I am finally picking up where my last post left off. The only way to put the last two and a half months into words is to say they have been life altering. Not only are we trying to pick up the pieces from losing our baby boy and go back to living as a family of four, but for a month and a half we have been physically isolated as well as emotionally isolated because of the pandemic. In a time when I could use a lot of extra hugs the only people I can hug are my husband and two sons, and they are grieving too...
It has not been all bad, in fact we've had some of the best moments with each other during this time (as well as some of the worst). We've gotten into better routines and habits and made memories and improvements on our house. But going back to "normal" is not easy, in fact it's not even possible. Life will never be the same for any of us.
Yesterday, April 30th, marked three months since Asa was born and it still hurts every day that he's not here. We should be loving on him instead of starting a new house project. If he had made it to full term he would have been at least one month old now. I try to imagine what life would be like with him, but there are so many scenarios...would he be in the NICU for weeks or months? Would we be taking him to lots of doctor's appointments? Would we be learning how to care for a baby with special needs? Or would he be miraculously healed? If he was home with us I know we'd all be busy adoring him. His big brothers might fight over holding him and would be great helpers in taking care of him. His first laugh would probably be at something they did. We would thrill over the first time he reached for something, the first time he cooed, and the first time he smiled. There are so many firsts we won't see and that hurts so much. Instead of looking forward to firsts I wonder about his "lasts". His last movement, his last breath, the last thing he heard. Honestly I am so thankful I don't know when they took place. I trust that he did not experience pain, and I am so thankful for that.
But now I am watching his six year old brother grieve and I am struggling to know how to help. At times he is fine talking about Asa but other times he doesn't even want his dad and me to talk about him or read the books that are supposed to be helpful for kids who've gone through loss. Going to the cemetery is too much for him and yesterday he didn't want to wear a certain shirt because it was what he wore when he came to see his baby brother in the hospital. I try to be gentle with him and I don't force him to do anything, but I do tell him that talking will actually make things easier in the long run. His three and a half year old brother is fine talking about Asa, he seems to enjoy remembering him. But I wonder how it will affect him as he gets older and understands more. I had a little bit of time to process what it might be like for my husband and me to lose our baby, but I had no idea what it would be like for the big brothers. The first big loss I went through was my Grandma, and I was 11. I can't imagine what it's like at six, let alone three. I just hope and pray it will make their faith strong and give them a maturity, wisdom, and empathy far beyond their years.

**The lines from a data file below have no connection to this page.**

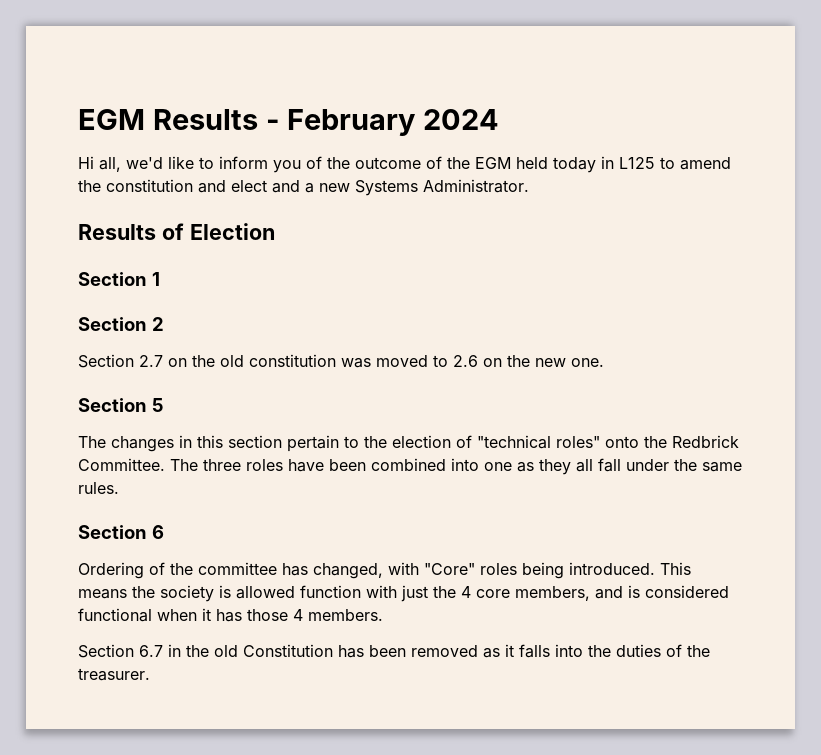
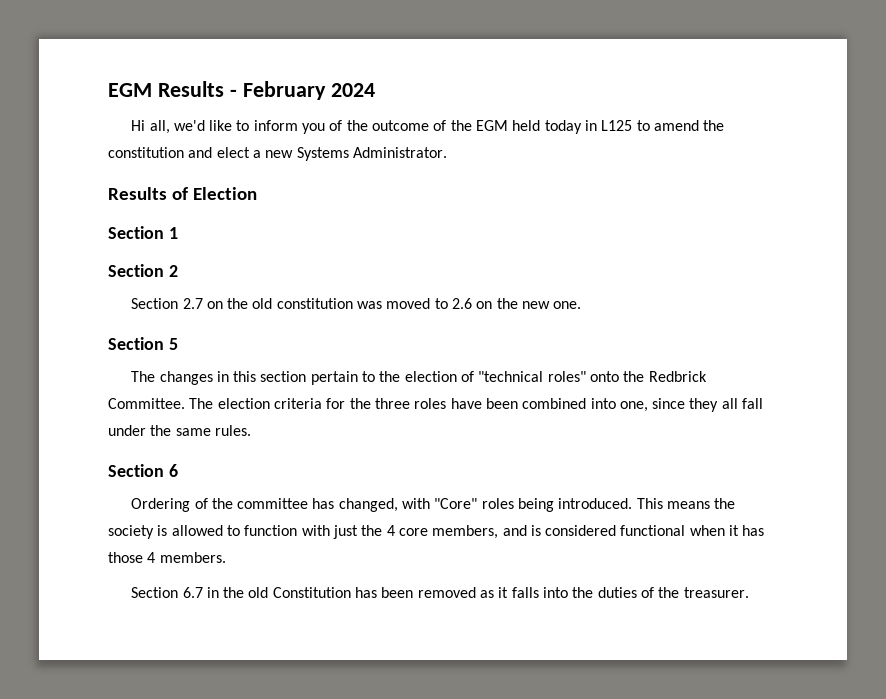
- Hi all, we'd like to inform you of the outcome of the EGM held today in L125 to amend the constitution and elect and a new Systems Administrator.
+ Hi all, we'd like to inform you of the outcome of the EGM held today in L125 to amend the constitution and elect a new Systems Administrator.
- The three roles have been combined into one as they all fall under the same rules.
+ The election criteria for the three roles have been combined into one, since they all fall under the same rules.
- This means the society is allowed function with just the 4 core members, and is considered functional when it has those 4 members.
+ This means the society is allowed to function with just the 4 core members, and is considered functional when it has those 4 members.

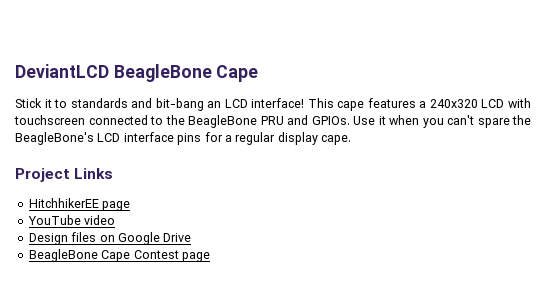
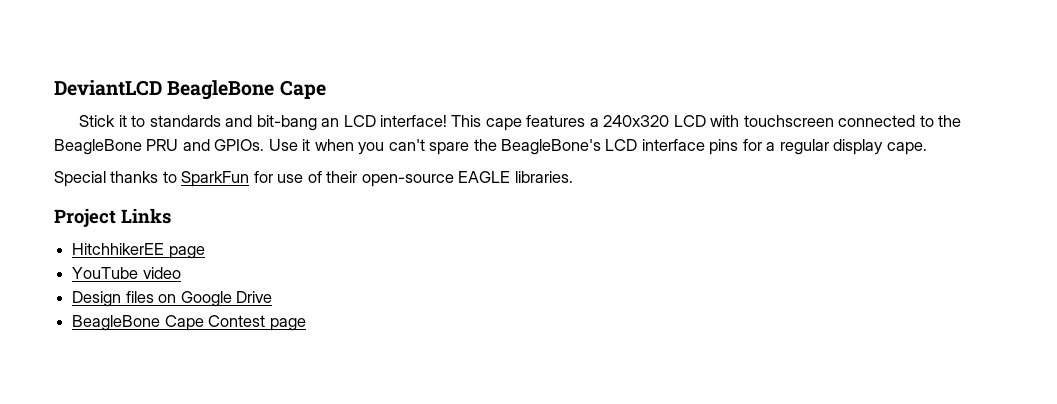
+ Special thanks to SparkFun for use of their open-source EAGLE libraries.

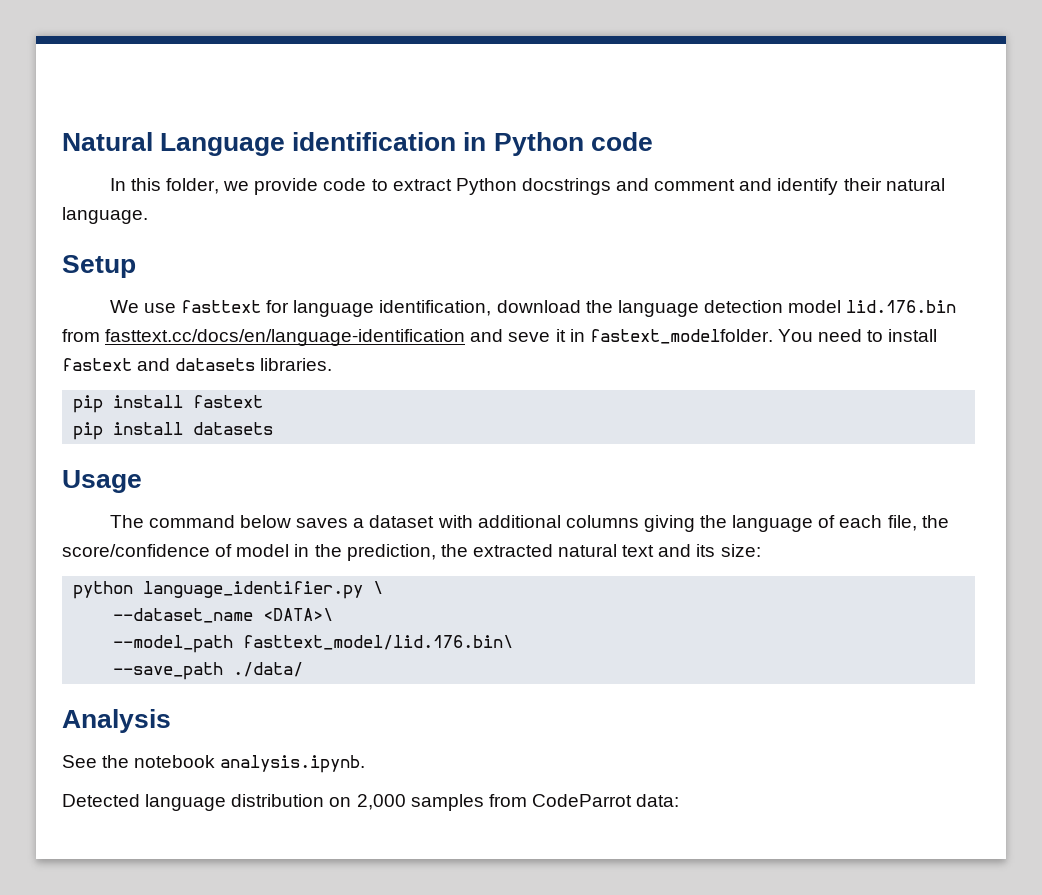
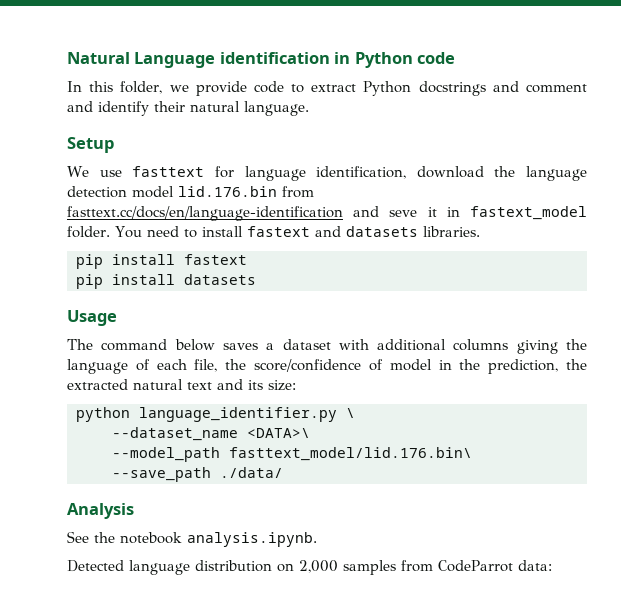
- We use fasttext for language identification, download the language detection model lid.176.bin from fasttext.cc/docs/en/language-identification and seve it in fastext_modelfolder.
+ We use fasttext for language identification, download the language detection model lid.176.bin from fasttext.cc/docs/en/language-identification and seve it in fastext_model folder.

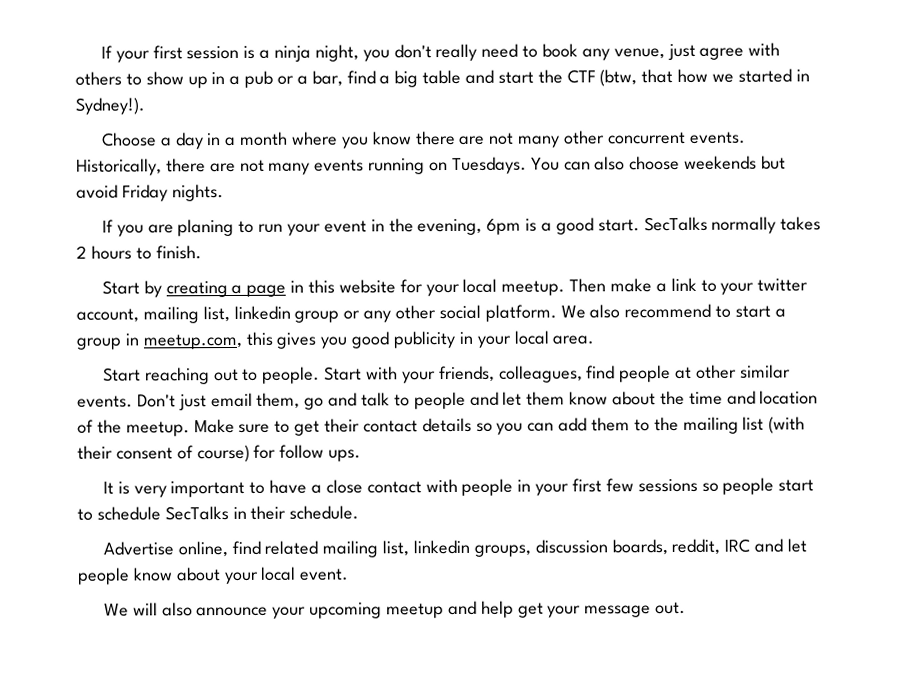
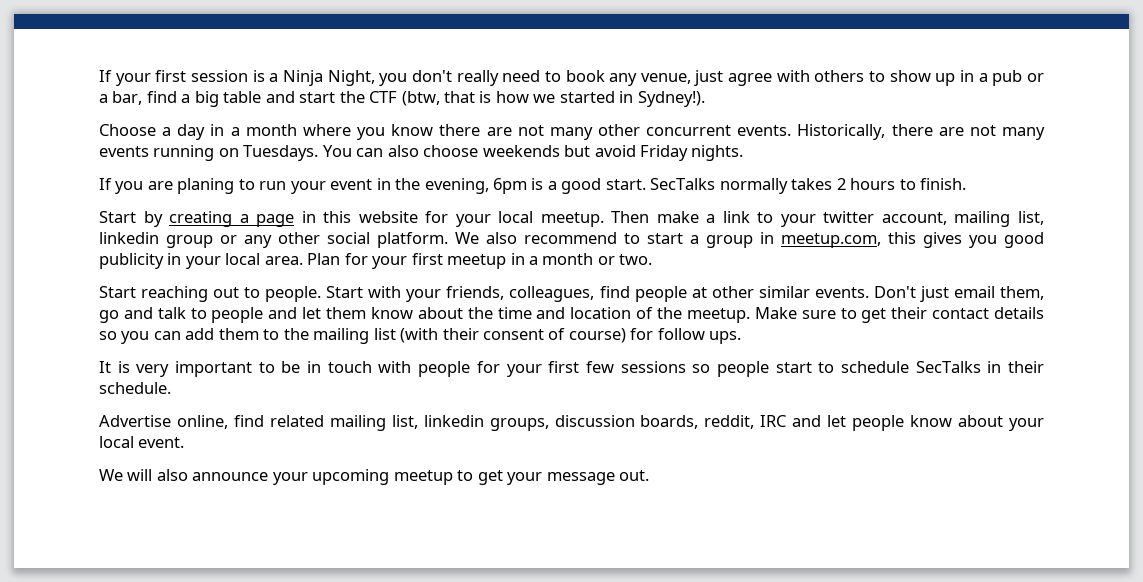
- If your first session is a ninja night, you don't really need to book any venue, just agree with others to show up in a pub or a bar, find a big table and start the CTF (btw, that how we started in Sydney!).
+ If your first session is a Ninja Night, you don't really need to book any venue, just agree with others to show up in a pub or a bar, find a big table and start the CTF (btw, that is how we started in Sydney!).
+ Plan for your first meetup in a month or two.
- It is very important to have a close contact with people in your first few sessions so people start to schedule SecTalks in their schedule.
+ It is very important to be in touch with people for your first few sessions so people start to schedule SecTalks in their schedule.
- We will also announce your upcoming meetup and help get your message out.
+ We will also announce your upcoming meetup to get your message out.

So, to sum up the past several weeks: they have been hard. And I mean HARD. But, I am not without hope. And my hope has nothing to do with whether we ever have another biological baby again (still waiting on further genetic testing to see if we could have a baby with the same conditions again), or whether we grow our family another way. My hope is in the promise that this "light momentary affliction [FYI, it does not FEEL light or momentary] is preparing for us an eternal weight of glory beyond all comparison" (2 Cor. 4:17) and "the sufferings of this present time are not worth comparing with the glory that is to be revealed to us." (Rom. 8:18)
I may or may not have been in my bed the past three hours and lost my temper with the person I love the most, but after reading those verses again I can't help but feel better. So I am going to get up and enjoy some time with the only people I can be with right now, after all they are pretty great. They deserve an award for sticking with me through my worst moments and loving me no matter what.
It has been a therapeutic process for me to type this and I sincerely hope that it helps whoever reads it too.